Dan Jurgens is quickly becoming one of my favorite writers over at DC. I recently jumped on the “Beyond” title, and have been nothing short of impressed with where Jurgens is going. I have no doubt he will have his haters going on about retelling stories that have already been done, but I personally have no problem with such things. If this is in fact a rehash of “A Death in the Family”, then we are getting the opportunity to relive one of the greatest DC stories ever told, but with new characters like Terry and Matt McGinnis, along with a renewed Joker, who has been gone for some time in the “Beyond” universe.
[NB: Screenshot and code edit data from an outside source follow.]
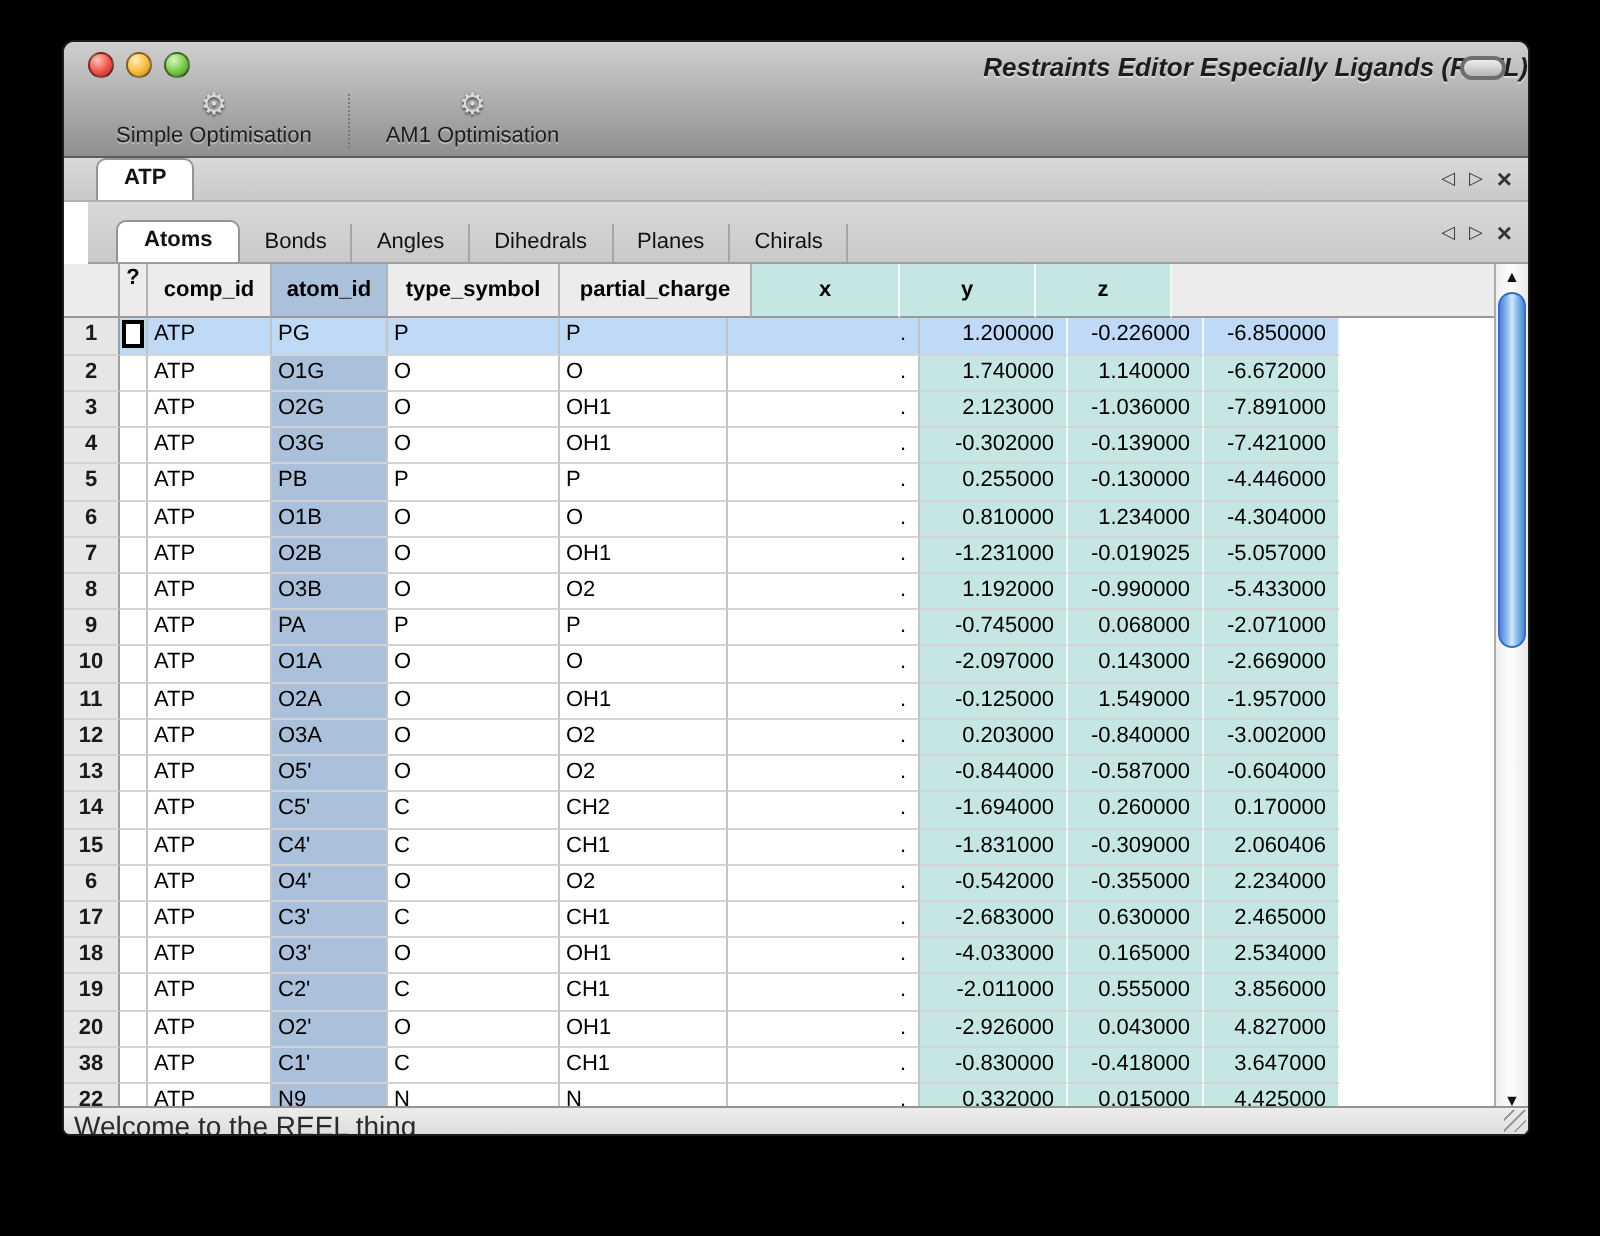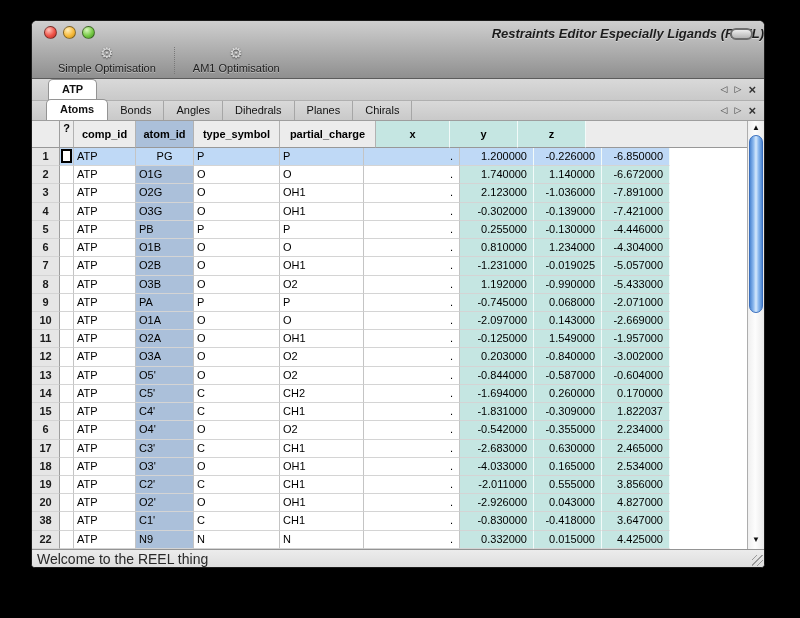"Atoms" .tabrow2 { height: 20px -> 32px; margin-left: none -> 12px }
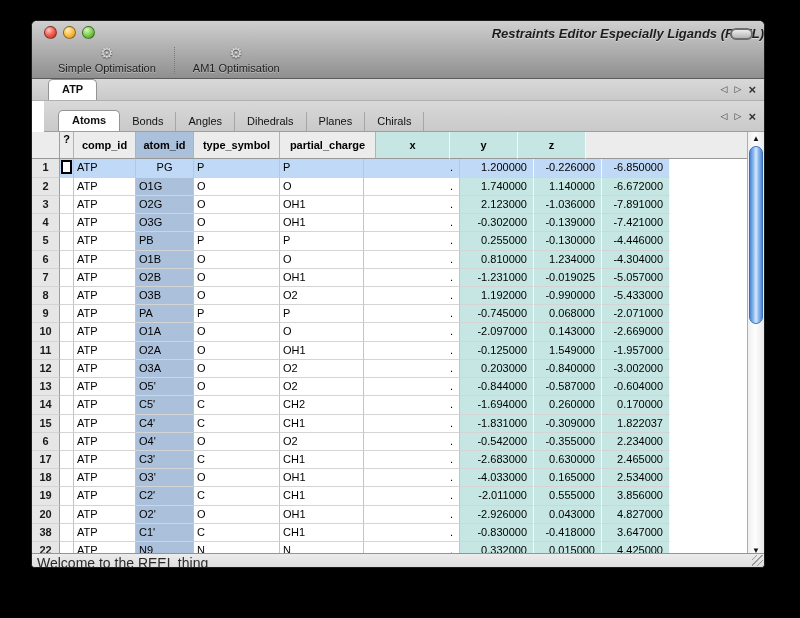"PG" .tr.sel .c-atom { text-align: center -> none }
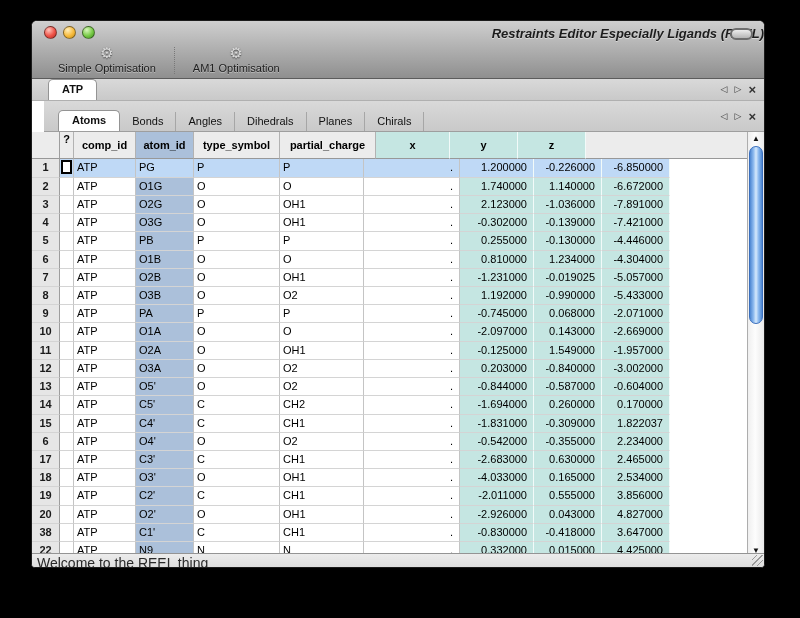"1.822037" div.td { text: 1.822037 -> 2.060406 }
The writing is always leaving me wanting more, and that doesn’t just fall on the heavy cliffhangers this book has entailed. Throughout, we get nostalgic glimpses of Bat-history, like the crowbar used to kill Jason Todd, which is a wonderfully chilling moment. In summary, I believe in Jurgens and his ability to deliver preserved, but fresh at the same time.
The art team of Booth, Rapmund, and Dalhouse deliver the perfect tone and grittiness this story deserves. The love and hyper-detail that went in to Johnny’s design made you hope to see him in every single panel. The colors somehow remained vibrant, but not overdone in any way, all throughout every page. The teals back at base drew the eye, but also gave the dreary tone of a Batcave as well. Rapmund’s ink was the cherry on top. He was able to deliver the grit with the saturation of hash marks, which also helped deliver the message of Joker’s aged face. Overall, this was the perfect team for this book.
If you are looking for something fresh, but somewhat familiar at the same time, then you need to read Jurgens’ Batman Beyond, specifically this issue. It has all the action you could ask for. There is plenty of weight on the table with our new Robin, Terry’s own brother, being dangled as leverage in exchange for info on Bruce. The art is nothing short of fantastic as well. This could just be a new version of a classic story, but you will be left wanting more.
If you are looking for something fresh, but somewhat familiar at the same time, then you need to read Jurgens’ Batman Beyond.